◆ **EXERCISE**
Give the listing again word for word, excluding the pictures it contains.

◆ **MATERIAL TO PROCESS**
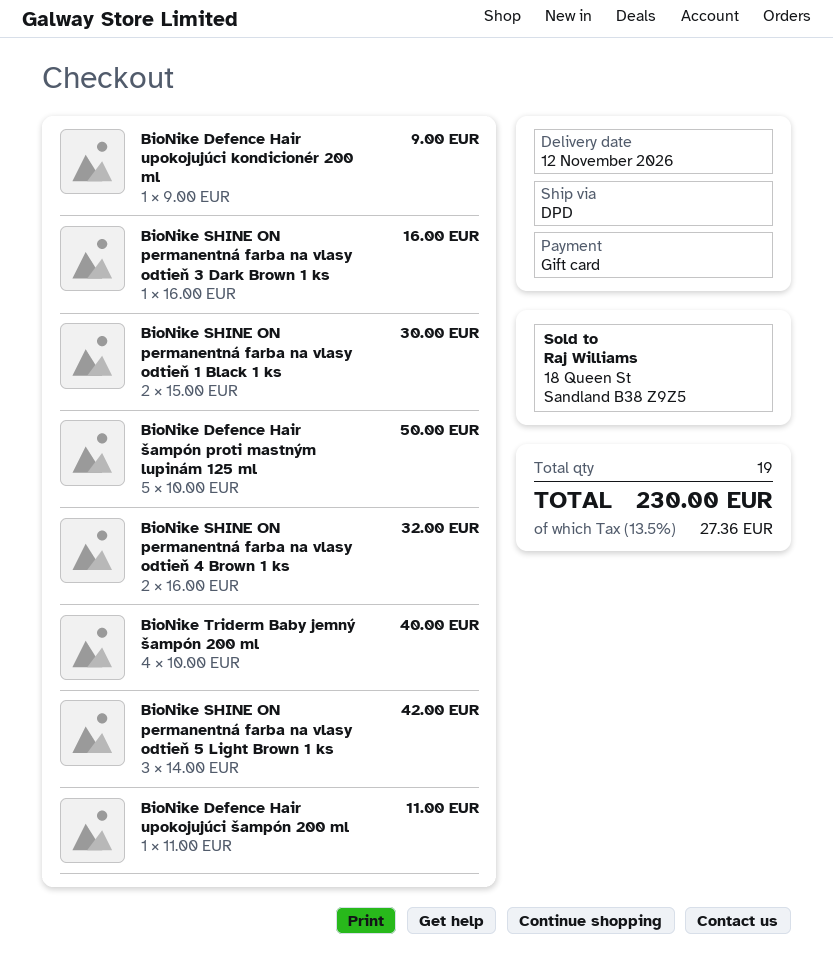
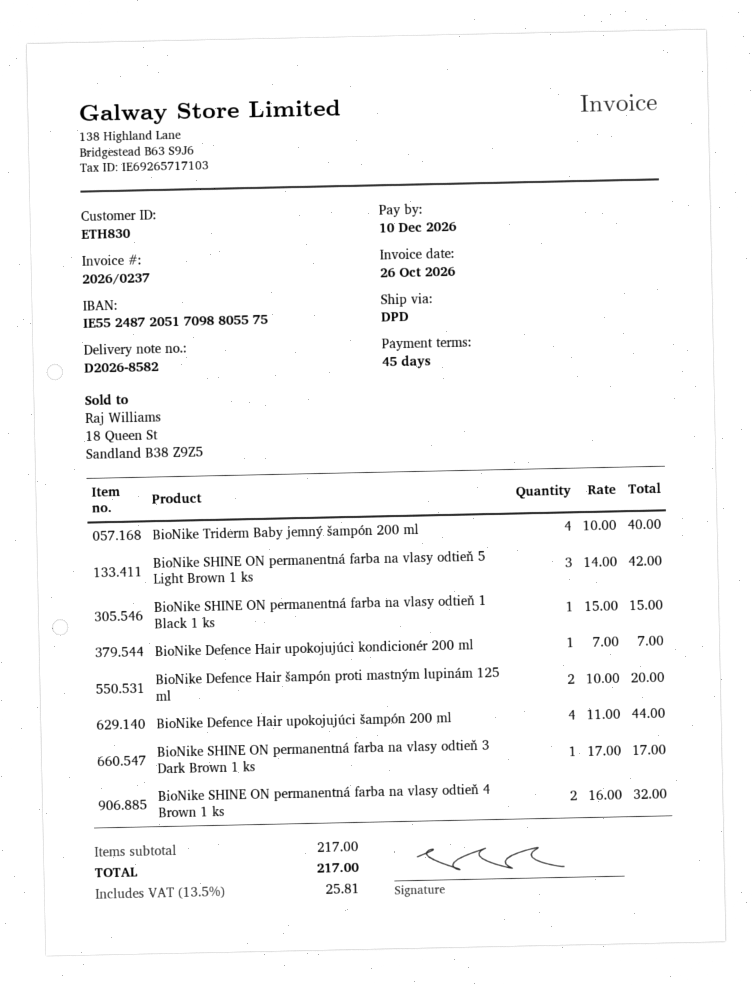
BioNike Defence Hair upokojujúci kondicionér 200 ml: 1 x 9.00 = 9.00 -> 1 x 7.00 = 7.00
BioNike SHINE ON permanentná farba na vlasy odtieň 3 Dark Brown 1 ks: 1 x 16.00 = 16.00 -> 1 x 17.00 = 17.00
BioNike SHINE ON permanentná farba na vlasy odtieň 1 Black 1 ks: 2 x 15.00 = 30.00 -> 1 x 15.00 = 15.00
BioNike Defence Hair šampón proti mastným lupinám 125 ml: 5 x 10.00 = 50.00 -> 2 x 10.00 = 20.00
BioNike Defence Hair upokojujúci šampón 200 ml: 1 x 11.00 = 11.00 -> 4 x 11.00 = 44.00
tax: 13.5% = 27.36 -> 13.5% = 25.81
total: 230.00 -> 217.00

◆ **RESPONSE AREA**
BioNike Defence Hair upokojujúci kondicionér 200 ml: 1 x 9.00 = 9.00 -> 1 x 7.00 = 7.00
BioNike SHINE ON permanentná farba na vlasy odtieň 3 Dark Brown 1 ks: 1 x 16.00 = 16.00 -> 1 x 17.00 = 17.00
BioNike SHINE ON permanentná farba na vlasy odtieň 1 Black 1 ks: 2 x 15.00 = 30.00 -> 1 x 15.00 = 15.00
BioNike Defence Hair šampón proti mastným lupinám 125 ml: 5 x 10.00 = 50.00 -> 2 x 10.00 = 20.00
BioNike Defence Hair upokojujúci šampón 200 ml: 1 x 11.00 = 11.00 -> 4 x 11.00 = 44.00
tax: 13.5% = 27.36 -> 13.5% = 25.81
total: 230.00 -> 217.00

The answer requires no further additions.